### Instructions to follow
Reproduce the entries that follow exactly. No picture should appear in the result.

[Material for the task Boundary: Start]

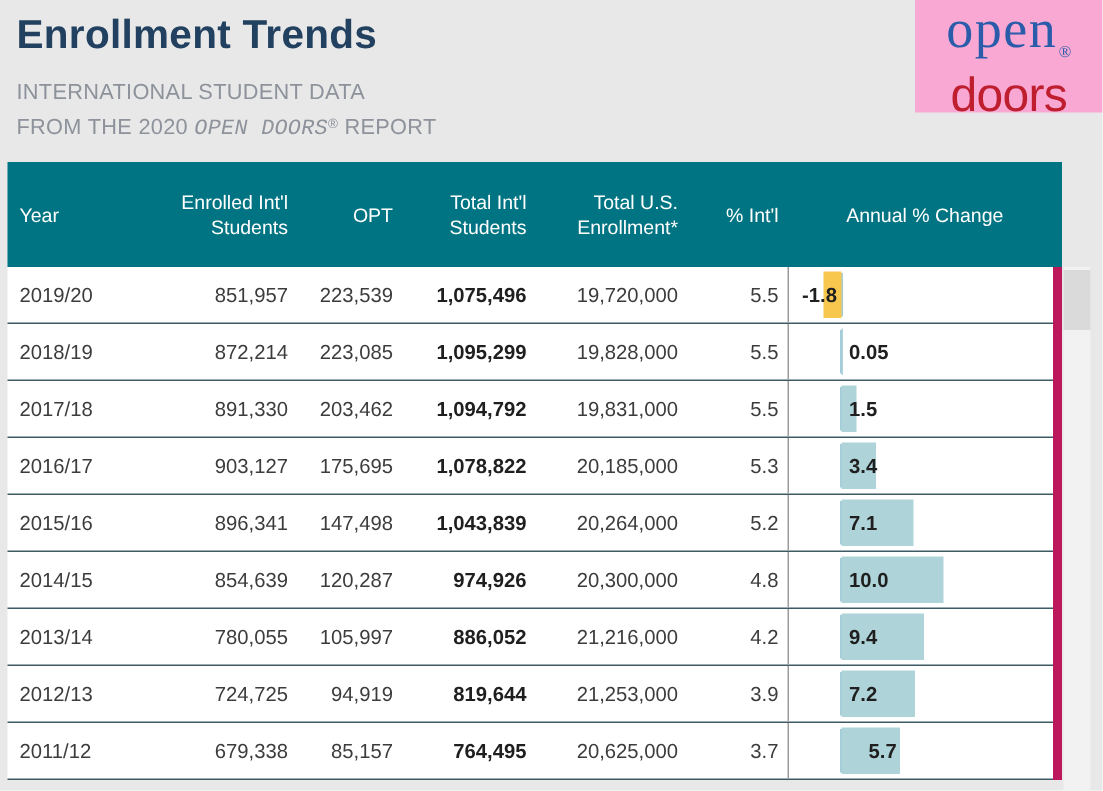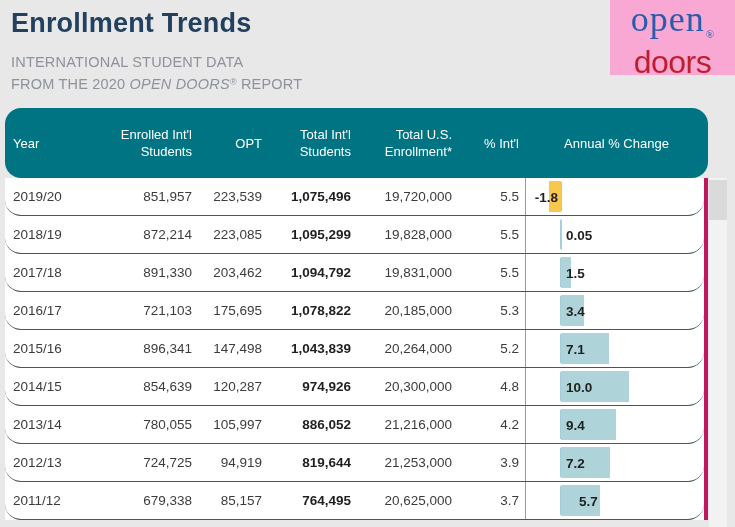--- a/index.html
+++ b/index.html
@@ -8,40 +8,40 @@
     --divider:#9b9b9b; --logo-blue:#2a5caa; --logo-red:#bf1e2e;
   }
   html,body{margin:0;padding:0;}
   body{font-family:"Liberation Sans",sans-serif;background:#fff;}
   .stage{position:relative;width:735px;height:527px;background:var(--page);overflow:hidden;}
 
   
   .topbar{position:absolute;left:0;top:0;width:735px;height:108px;}
   .page-title{position:absolute;left:11px;top:8px;font-size:27px;font-weight:700;color:var(--title);letter-spacing:.2px;}
   .subtitle{position:absolute;left:11px;top:52px;font-size:14.5px;line-height:20px;color:var(--subtitle);letter-spacing:.2px;}
-  .subtitle .it{font-style:italic;}
+  .subtitle .it{font-style:italic;font-family:Liberation Mono, monospace;}
   .subtitle .reg{font-size:9px;vertical-align:4px;}
   .logo-box{position:absolute;right:0;top:0;width:125px;height:75px;background:#f9a8d4;text-align:center;padding-top:2px;box-sizing:border-box;}
   .logo-open{font-family:"Liberation Serif",serif;color:var(--logo-blue);font-size:36px;line-height:34px;letter-spacing:1px;}
   .logo-open .reg{font-size:11px;letter-spacing:0;vertical-align:-7px;margin-left:1px;}
   .logo-doors{color:var(--logo-red);font-size:32px;font-weight:400;line-height:26px;letter-spacing:-.5px;margin-top:-2px;}
 
   
-  .grid{display:grid;grid-template-columns:112px 80px 70px 92px 98px 68px 1fr;border-radius:16px;}
+  .grid{display:grid;grid-template-columns:112px 80px 70px 92px 98px 68px 1fr;}
   .thead{position:absolute;left:5px;top:108px;width:703px;height:70px;background:var(--teal);color:#fff;font-size:13px;line-height:17px;}
   .thead .cell{display:flex;align-items:center;}
   .c0{justify-content:flex-start;text-align:left;padding-left:8px;}
   .c1{justify-content:flex-end;text-align:right;padding-right:5px;}
   .c2{justify-content:flex-end;text-align:right;padding-right:5px;}
   .c3{justify-content:flex-end;text-align:right;padding-right:8px;}
   .c4{justify-content:flex-end;text-align:right;padding-right:5px;}
   .c5{justify-content:flex-end;text-align:right;padding-right:6px;}
   .c6{justify-content:center;text-align:center;}
 
-  .tbody{position:absolute;left:5px;top:178px;width:703px;background:#fff;box-sizing:border-box;border-right:4px solid #be185d;}
+  .tbody{position:absolute;left:5px;top:178px;width:703px;background:#fff;box-sizing:border-box;border-right:6px solid #be185d;}
   .row{height:38px;box-sizing:border-box;border-bottom:1px solid var(--sep);font-size:13.5px;color:#3c3c3c;}
   .row .cell{display:flex;align-items:center;overflow:hidden;}
   .row .bold{font-weight:700;color:#1f1f1f;}
   .annual{position:relative;border-left:1px solid var(--divider);}
   .axis{position:absolute;left:34px;top:4px;bottom:4px;width:2px;background:var(--axis);}
   .bar{position:absolute;top:3px;bottom:3px;}
   .albl{position:absolute;top:50%;transform:translateY(-50%);font-weight:700;color:#1f1f1f;font-size:13.5px;}
 
   
   .scroll-track{position:absolute;left:709px;top:178px;width:18px;height:349px;background:#f2f2f2;}
@@ -109,21 +109,21 @@
         <div class="cell c4">19,831,000</div>
         <div class="cell c5">5.5</div>
         <div class="cell c6 annual">
           <div class="axis"></div>
           <div class="bar" style="width: 10.2px; left: 35px; background: var(--bar-pos);"></div>
           <span class="albl" style="left: 40px;">1.5</span>
         </div>
       </div>
       <div class="row grid">
         <div class="cell c0">2016/17</div>
-        <div class="cell c1">721,103</div>
+        <div class="cell c1">903,127</div>
         <div class="cell c2">175,695</div>
         <div class="cell c3 bold">1,078,822</div>
         <div class="cell c4">20,185,000</div>
         <div class="cell c5">5.3</div>
         <div class="cell c6 annual">
           <div class="axis"></div>
           <div class="bar" style="width: 23.12px; left: 35px; background: var(--bar-pos);"></div>
           <span class="albl" style="left: 40px;">3.4</span>
         </div>
       </div>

[Material for the task Boundary: End]

### Task result
--- a/index.html
+++ b/index.html
@@ -8,40 +8,40 @@
     --divider:#9b9b9b; --logo-blue:#2a5caa; --logo-red:#bf1e2e;
   }
   html,body{margin:0;padding:0;}
   body{font-family:"Liberation Sans",sans-serif;background:#fff;}
   .stage{position:relative;width:735px;height:527px;background:var(--page);overflow:hidden;}
 
   
   .topbar{position:absolute;left:0;top:0;width:735px;height:108px;}
   .page-title{position:absolute;left:11px;top:8px;font-size:27px;font-weight:700;color:var(--title);letter-spacing:.2px;}
   .subtitle{position:absolute;left:11px;top:52px;font-size:14.5px;line-height:20px;color:var(--subtitle);letter-spacing:.2px;}
-  .subtitle .it{font-style:italic;}
+  .subtitle .it{font-style:italic;font-family:Liberation Mono, monospace;}
   .subtitle .reg{font-size:9px;vertical-align:4px;}
   .logo-box{position:absolute;right:0;top:0;width:125px;height:75px;background:#f9a8d4;text-align:center;padding-top:2px;box-sizing:border-box;}
   .logo-open{font-family:"Liberation Serif",serif;color:var(--logo-blue);font-size:36px;line-height:34px;letter-spacing:1px;}
   .logo-open .reg{font-size:11px;letter-spacing:0;vertical-align:-7px;margin-left:1px;}
   .logo-doors{color:var(--logo-red);font-size:32px;font-weight:400;line-height:26px;letter-spacing:-.5px;margin-top:-2px;}
 
   
-  .grid{display:grid;grid-template-columns:112px 80px 70px 92px 98px 68px 1fr;border-radius:16px;}
+  .grid{display:grid;grid-template-columns:112px 80px 70px 92px 98px 68px 1fr;}
   .thead{position:absolute;left:5px;top:108px;width:703px;height:70px;background:var(--teal);color:#fff;font-size:13px;line-height:17px;}
   .thead .cell{display:flex;align-items:center;}
   .c0{justify-content:flex-start;text-align:left;padding-left:8px;}
   .c1{justify-content:flex-end;text-align:right;padding-right:5px;}
   .c2{justify-content:flex-end;text-align:right;padding-right:5px;}
   .c3{justify-content:flex-end;text-align:right;padding-right:8px;}
   .c4{justify-content:flex-end;text-align:right;padding-right:5px;}
   .c5{justify-content:flex-end;text-align:right;padding-right:6px;}
   .c6{justify-content:center;text-align:center;}
 
-  .tbody{position:absolute;left:5px;top:178px;width:703px;background:#fff;box-sizing:border-box;border-right:4px solid #be185d;}
+  .tbody{position:absolute;left:5px;top:178px;width:703px;background:#fff;box-sizing:border-box;border-right:6px solid #be185d;}
   .row{height:38px;box-sizing:border-box;border-bottom:1px solid var(--sep);font-size:13.5px;color:#3c3c3c;}
   .row .cell{display:flex;align-items:center;overflow:hidden;}
   .row .bold{font-weight:700;color:#1f1f1f;}
   .annual{position:relative;border-left:1px solid var(--divider);}
   .axis{position:absolute;left:34px;top:4px;bottom:4px;width:2px;background:var(--axis);}
   .bar{position:absolute;top:3px;bottom:3px;}
   .albl{position:absolute;top:50%;transform:translateY(-50%);font-weight:700;color:#1f1f1f;font-size:13.5px;}
 
   
   .scroll-track{position:absolute;left:709px;top:178px;width:18px;height:349px;background:#f2f2f2;}
@@ -109,21 +109,21 @@
         <div class="cell c4">19,831,000</div>
         <div class="cell c5">5.5</div>
         <div class="cell c6 annual">
           <div class="axis"></div>
           <div class="bar" style="width: 10.2px; left: 35px; background: var(--bar-pos);"></div>
           <span class="albl" style="left: 40px;">1.5</span>
         </div>
       </div>
       <div class="row grid">
         <div class="cell c0">2016/17</div>
-        <div class="cell c1">721,103</div>
+        <div class="cell c1">903,127</div>
         <div class="cell c2">175,695</div>
         <div class="cell c3 bold">1,078,822</div>
         <div class="cell c4">20,185,000</div>
         <div class="cell c5">5.3</div>
         <div class="cell c6 annual">
           <div class="axis"></div>
           <div class="bar" style="width: 23.12px; left: 35px; background: var(--bar-pos);"></div>
           <span class="albl" style="left: 40px;">3.4</span>
         </div>
       </div>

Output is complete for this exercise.